La dégradation de la note de la France et de celles de huit de ses voisins européens porte un nouveau coup, sévère, à la zone euro. Standard & Poor’s aurait pu dégrader uniformément l’ensemble de la zone euro. Elle a choisi, vendredi, d’accorder un traitement différencié à chacun, prenant le risque d’accroître un peu plus les tensions politiques et financières au sein de la zone euro. Ses conséquences pour les marchés « sont pires qu’une dégradation pour l’ensemble de la zone euro, en raison des querelles politiques croissantes qu’elle va impliquer, des débats en cours sur le montant des pare-feu et de l’inquiétude des investisseurs », estiment les économistes de Royal Bank of Scotland (RBS). La décision de S&P est pourtant motivée, pour l’essentiel, par l’ « insuffisance » des réponses apportées à la crise par « les dirigeants européens » au cours des dernières semaines, notamment à l’occasion du sommet européen du 9 décembre. « L’environnement politique dans la zone euro n’a pas été à la hauteur des défis croissants engendrés par la crise », a déclaré Moritz Krämer, en charge de l’Europe chez S&P.

Berlin renforcé dans son leadership

L’agence évoque aussi un « diagnostic incomplet » des causes de la crise et assure « qu’un processus de réformes basé sur le seul pilier de l’austérité risque d’aller à l’encontre du but recherché ». Or l’Allemagne, qui porte autant que les autres pays de la zone euro -sinon plus en tant que « chef de file » -la responsabilité de cette stratégie européenne, n’est pas mise en garde par S&P. Elle est même le seul pays de la zone euro à conserver à la fois son triple A et une « perspective stable ». Au sein des institutions européennes comme dans l’entourage de Nicolas Sarkozy, le revers infligé aux Etats par S&P confirme l’incompréhension persistante vis-à-vis du programme de travail engagé par la zone euro. « L’Allemagne est le grand gagnant de cet exercice et voit sa puissance de négociation renforcée », souligne en tout cas RBS. « Berlin est seul dans le cockpit », commentait, samedi, l’ancien ministre de l’Economie Thierry Breton.

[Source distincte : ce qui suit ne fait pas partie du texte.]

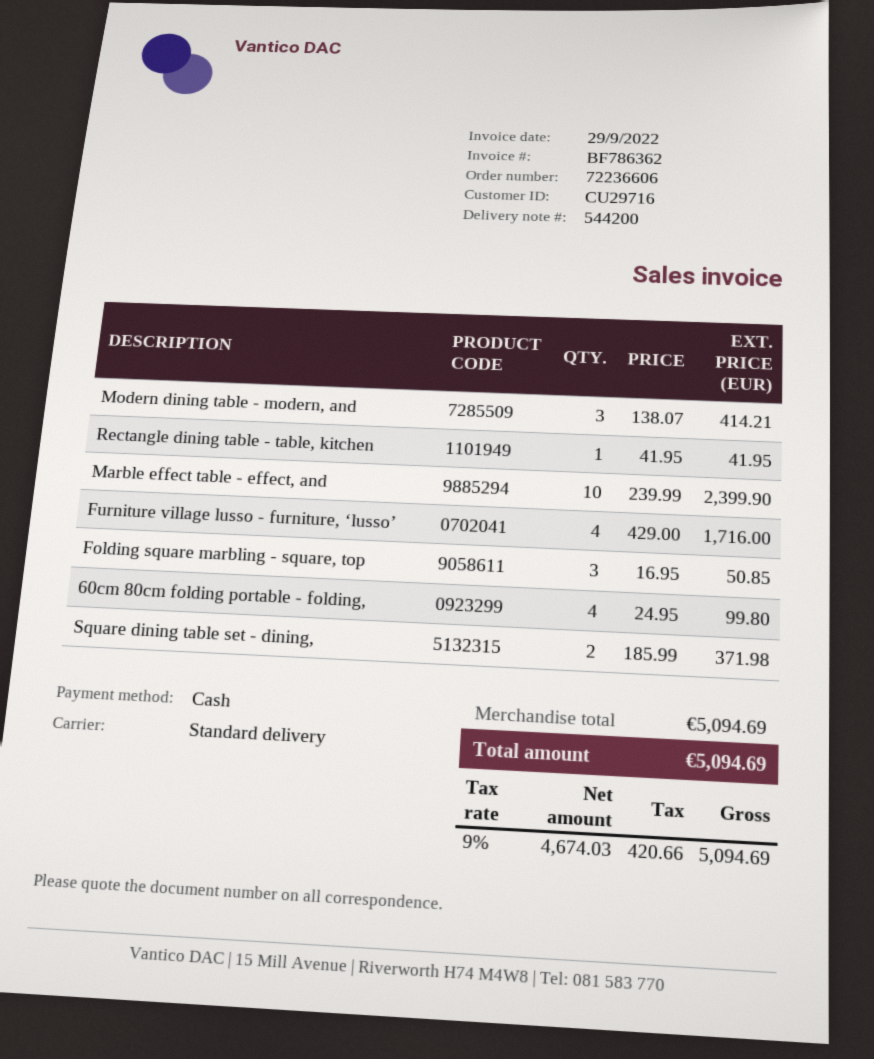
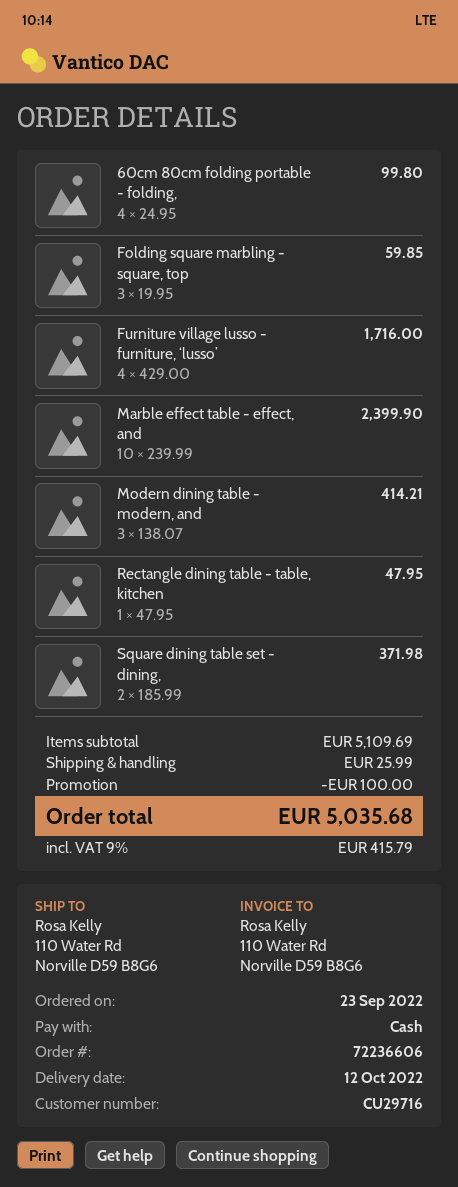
Rectangle dining table - table, kitchen: 1 x 41.95 = 41.95 -> 1 x 47.95 = 47.95
Folding square marbling - square, top: 3 x 16.95 = 50.85 -> 3 x 19.95 = 59.85
subtotal: 5094.69 -> 5109.69
discount: none -> 100.00
shipping: none -> 25.99
tax: 9% = 420.66 -> 9% = 415.79
total: 5094.69 -> 5035.68

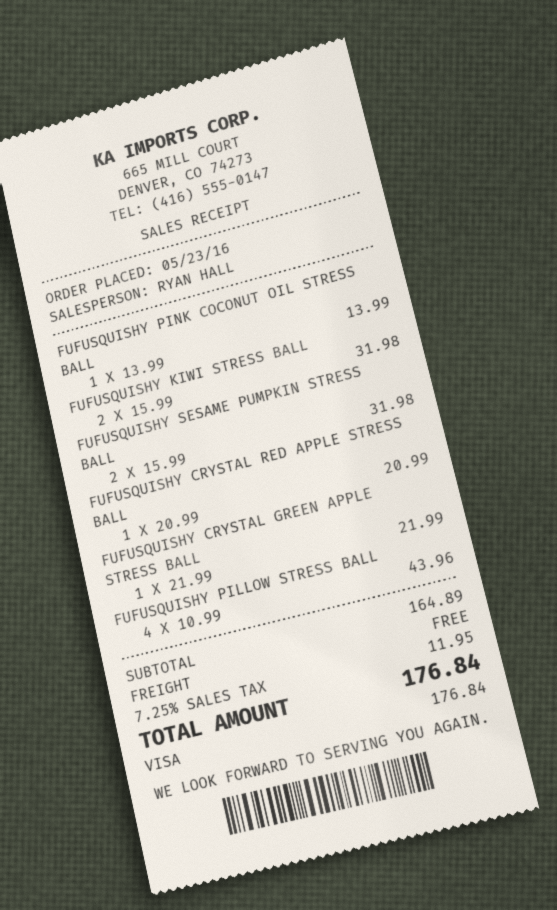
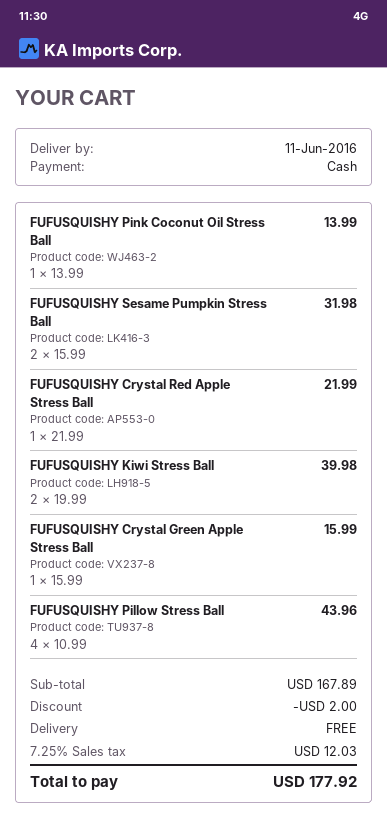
payment method: Visa -> cash
FUFUSQUISHY KIWI STRESS BALL: 2 x 15.99 = 31.98 -> 2 x 19.99 = 39.98
FUFUSQUISHY CRYSTAL RED APPLE STRESS BALL: 1 x 20.99 = 20.99 -> 1 x 21.99 = 21.99
FUFUSQUISHY CRYSTAL GREEN APPLE STRESS BALL: 1 x 21.99 = 21.99 -> 1 x 15.99 = 15.99
subtotal: 164.89 -> 167.89
discount: none -> 2.00
tax: 7.25% = 11.95 -> 7.25% = 12.03
total: 176.84 -> 177.92

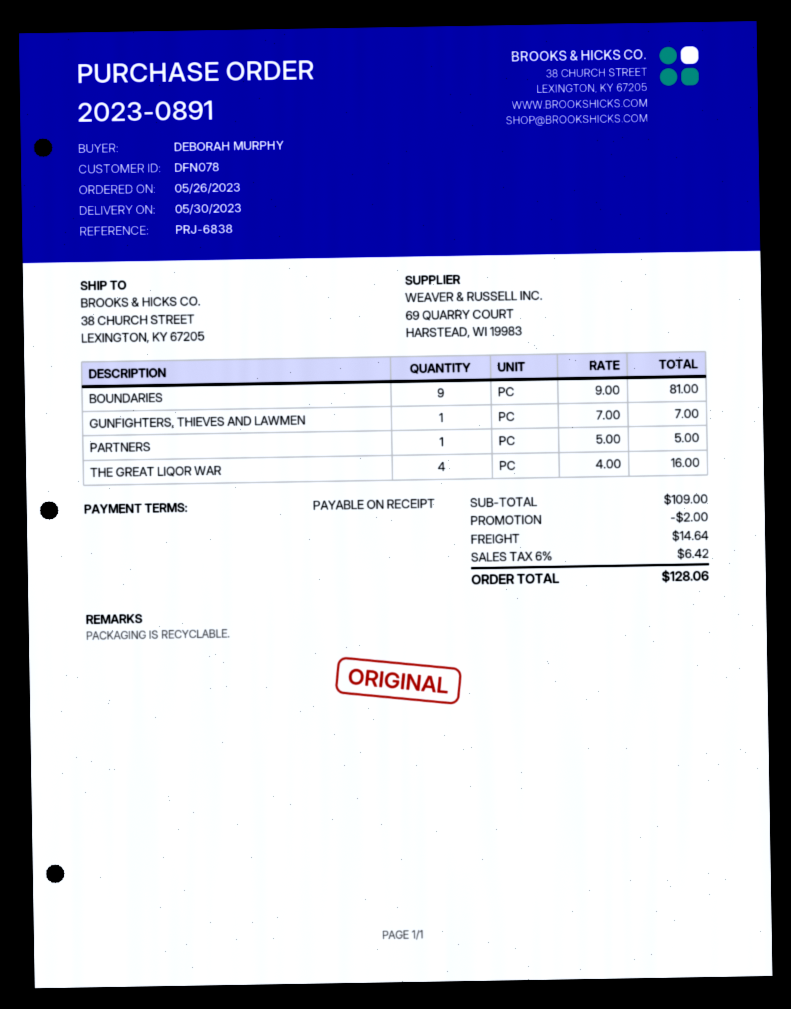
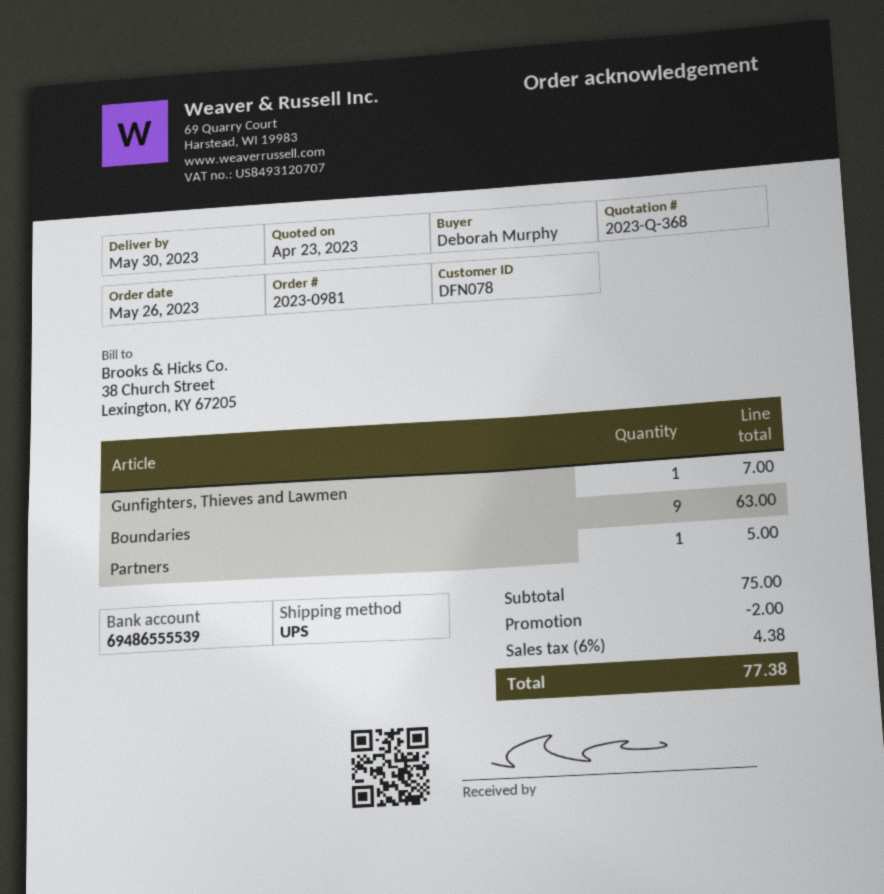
order number: 2023-0891 -> 2023-0981
BOUNDARIES: 9 for 81.00 -> 9 for 63.00
THE GREAT LIQOR WAR: 4 for 16.00 -> none
subtotal: 109.00 -> 75.00
shipping: 14.64 -> none
tax: 6% = 6.42 -> 6% = 4.38
total: 128.06 -> 77.38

Première conséquence de ce « décrochage » vis-à-vis de Berlin, la France, qui avait déjà du mal à convaincre son partenaire de s’impliquer davantage dans le sauvetage de la zone euro, aura encore moins d’atouts en main pour le convaincre de prendre en charge une part croissante de la solidarité. Si, comme cela se profile, la note du Fonds européen de stabilité financière (FESF) est alignée sur celle de la France et de l’Autriche, il n’y aura qu’une alternative : soit les Européens accepteront une réduction de la capacité de prêt du Fonds (d’environ 170 milliards d’euros, selon RBS), soit les pays triple A devront accroître leurs garanties, ce qui est improbable au regard des déclarations d’Angela Merkel, samedi. Or ce pare-feu est pour l’instant la seule digue existante -avec les interventions sporadiques de la BCE -contre la contagion de la crise à l’Italie qui, selon Moritz Krämer, doit faire face à des besoins de financement de 130 milliards d’euros d’ici à avril et de 300 milliards sur toute l’année. En outre, Berlin pourra se prévaloir de sa notation pour continuer à imposer à ses partenaires une réponse purement « budgétaire » à la crise. Ce week-end, Angela Merkel a demandé que le pacte budgétaire, actuellement en négociation, soit mis en oeuvre « rapidement ». « Et il ne s’agit pas d’essayer de l’adoucir partout où l’on peut, mais de donner des garanties de finances solides pour l’avenir », a-t-elle averti.